Estos últimos viajes del año por las comunidades de la misión me han dejado un paladar grato y un aire de familia. Siempre regreso a casa más cansado pero más contento que cuando salí, eso es una ley característica del misionero, pero estos meses realmente se ha verificado a satisfacción.
Marchar por una de esas toscas veredas de
concreto en mitad del campo y escuchar
por la espalda que alguien te llama por tu nombre es como contemplar un
enorme arco iris contra el atardecer amazónico o como coincidir con el salto de
un bufeo en mitad del río: fina melodía para el enviado. Conocer y ser
conocido, entregarse y sentirse apreciado; nada hay más simple, más efectivo y
más gratuito.
Es
lo que tiene ir y regresar, y de nuevo volver, una
y otra vez. Mostrar así que ellos nos importan, expresarles sin palabras que
son nuestros, y recibir la más hermosa contraparte: el reconocimiento silencioso del
afecto, somos suyos. A pesar de
las dificultades para a veces armar una mera reunión, a pesar de que caminamos
dentro de un proceso cogido con alfileres, siempre llega el premio de la
sonrisa abierta, que es la cualidad peruana más luminosa.

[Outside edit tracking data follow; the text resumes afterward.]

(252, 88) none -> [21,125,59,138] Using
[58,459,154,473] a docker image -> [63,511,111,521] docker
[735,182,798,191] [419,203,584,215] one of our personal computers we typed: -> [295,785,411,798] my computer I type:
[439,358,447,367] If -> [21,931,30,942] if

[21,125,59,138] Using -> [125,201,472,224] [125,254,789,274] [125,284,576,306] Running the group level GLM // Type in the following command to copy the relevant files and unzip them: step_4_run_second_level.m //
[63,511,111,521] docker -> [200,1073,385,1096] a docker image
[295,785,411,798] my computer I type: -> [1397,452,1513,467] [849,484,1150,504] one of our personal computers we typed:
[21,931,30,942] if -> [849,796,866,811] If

En los hogares de los animadores, donde
pasamos días y noches, ya no somos unos
huéspedes ocasionales. No tienen nada que ofrecernos pero ahí está el
espacio donde armamos carpas, el agua para lavar y bañarnos, una lámpara de
aceite cuando ya se hace de noche o una espiral para ahuyentar los zancudos. Nos sentimos en confianza y nos
manejamos con soltura, colaboramos con algo de arroz y fideos, María Elena,
Elita o la mamá de Armando preparan la comida para todos, cada cual se sirve la
cantidad que desea, sin formalismos ni roches, ya somos de casa.
Poco
a poco, con el paso de meses y algún año, estas familias nos han permitido
participar de su intimidad. Usamos sus hamacas para
la siesta, intervenimos en la conversación, miramos las notas de los niños, nos
cuentan sus enfermedades. Donde Nelson son tan pobres que al anochecer sus seis
o siete hijos duermen acomodándose en el piso de la única sala que tienen. Al
día siguiente Melita mata un pollo; no sabe leer ni escribir, pero domina el lenguaje
del agradecimiento y el cariño propio de los pequeños.

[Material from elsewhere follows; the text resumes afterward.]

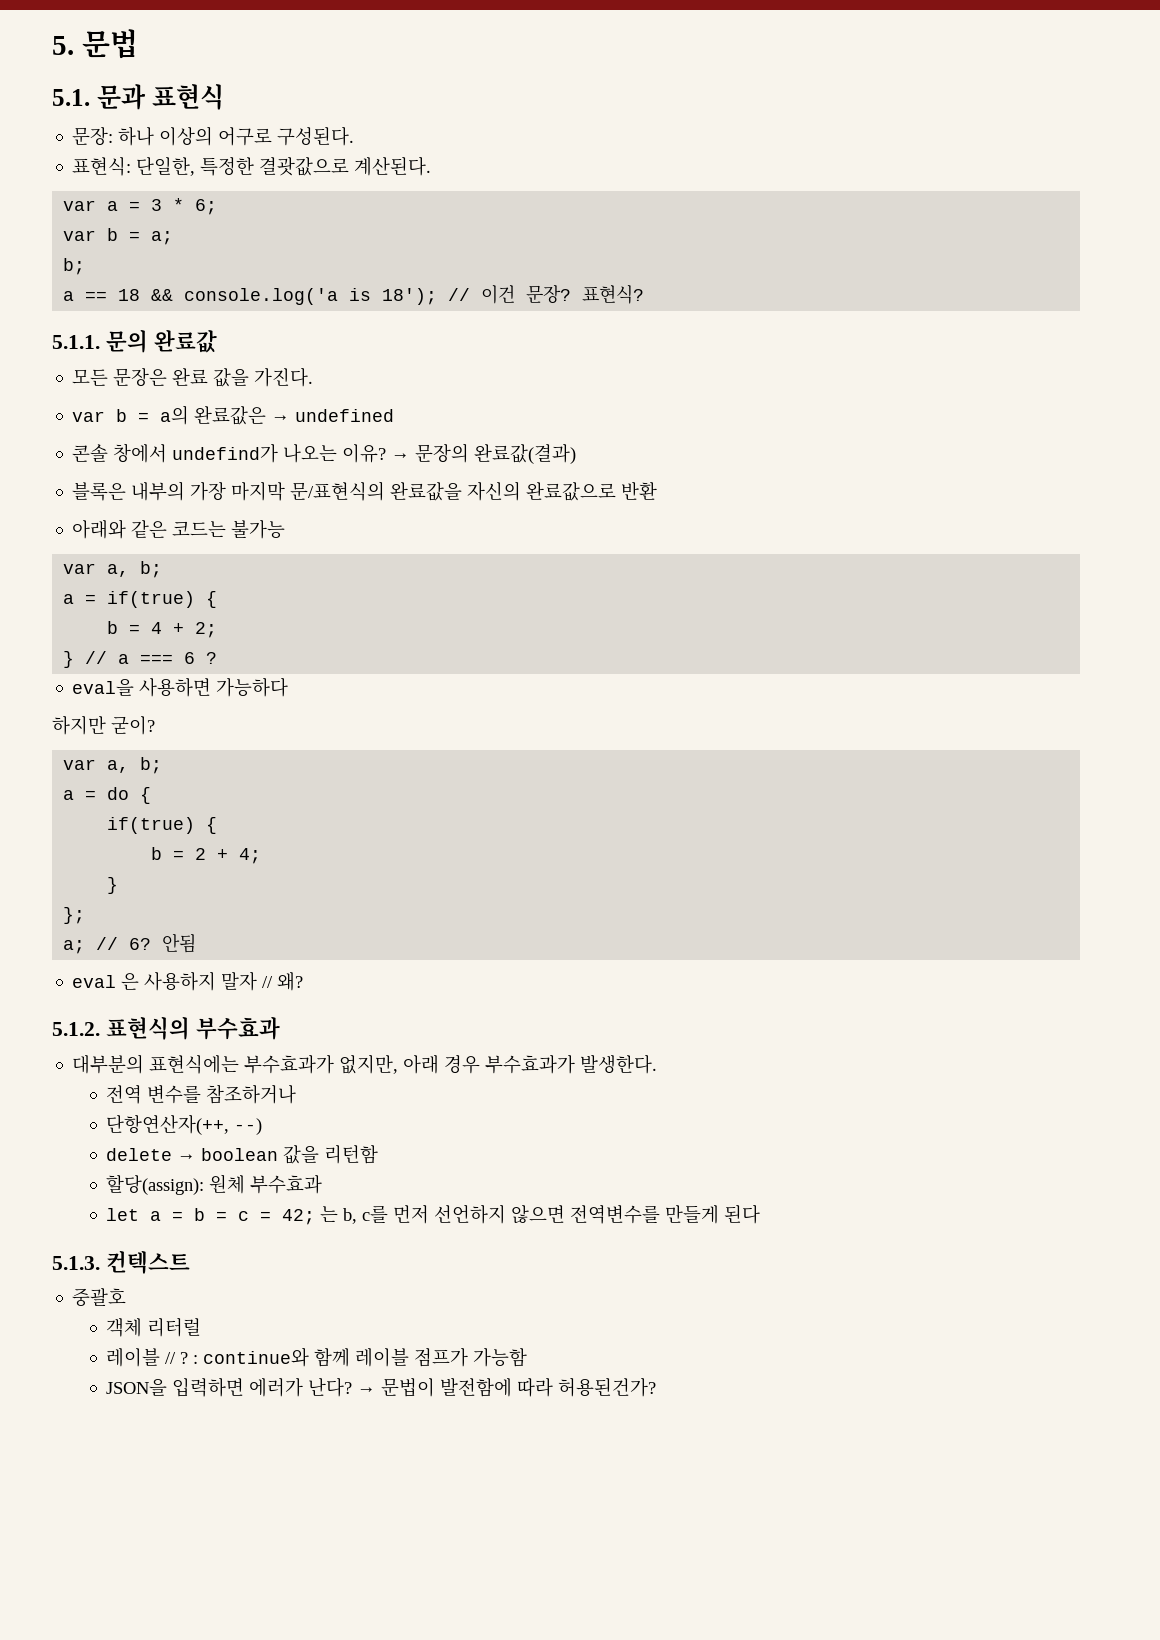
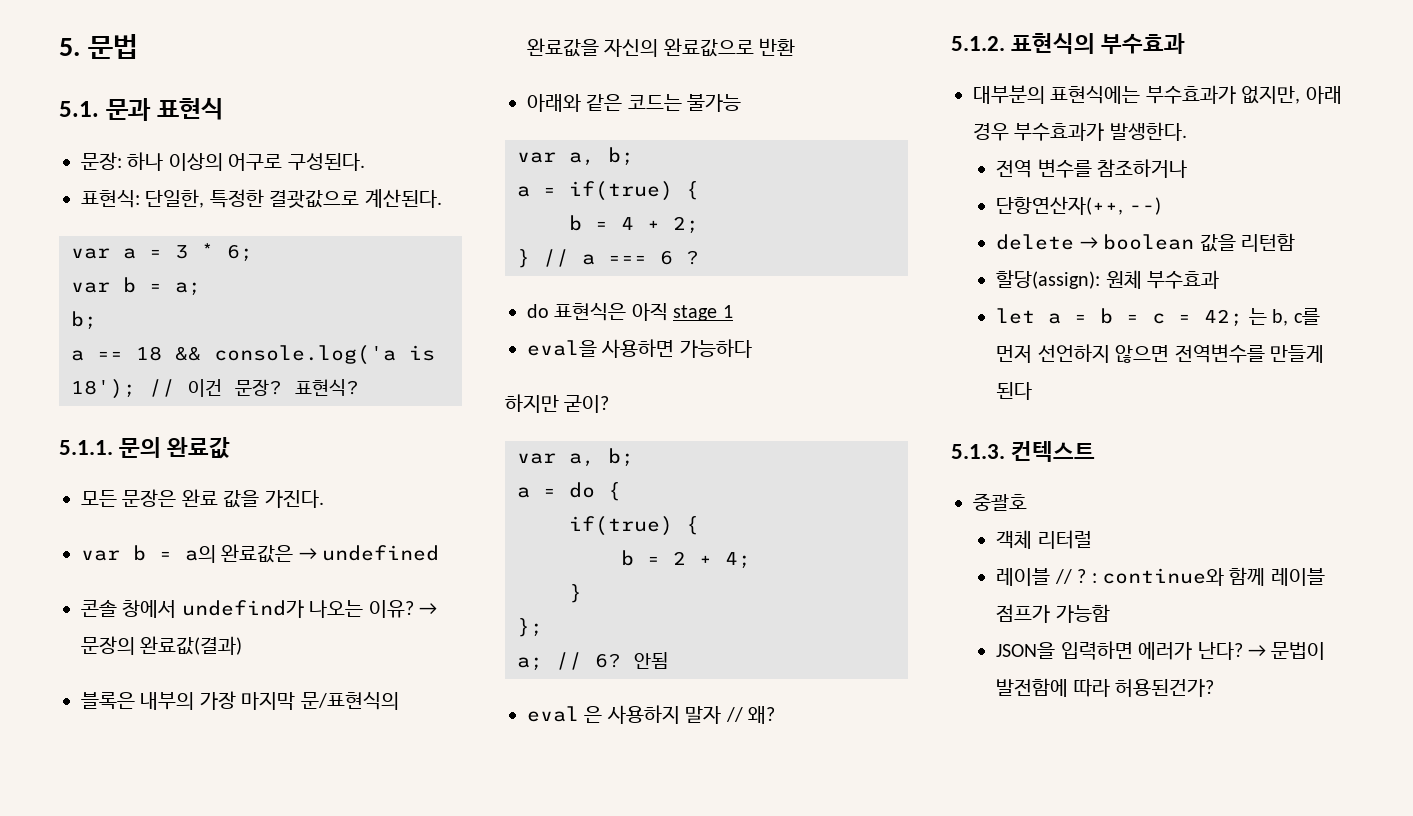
(218, 658) none -> [527,303,733,321] // do 표현식은 아직 stage 1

La conversa es en ocasiones interminable,
con un montón de preguntas sobre la fe, o la Biblia, o España (“¿padre, tú conoces a Messi?”). Un bebé
tiene hambre y la mamá saca su teta “sin dudar ni poder dudar” que diría San
Ignacio. Tal vez de madrugada un llanto despertará a mayores, jóvenes y
visitantes. Todo natural y espontáneo, la vida misma. Cuando llega la hora de
marcharnos alguien trae anonas y guabas para que nos llevemos, tal vez una
piña. Y en un sitio el otro día me
invitaron bajo una feroz lluvia al desayuno más humilde: café con palomitas
(“canchita” en Perú). Pero qué sabroso.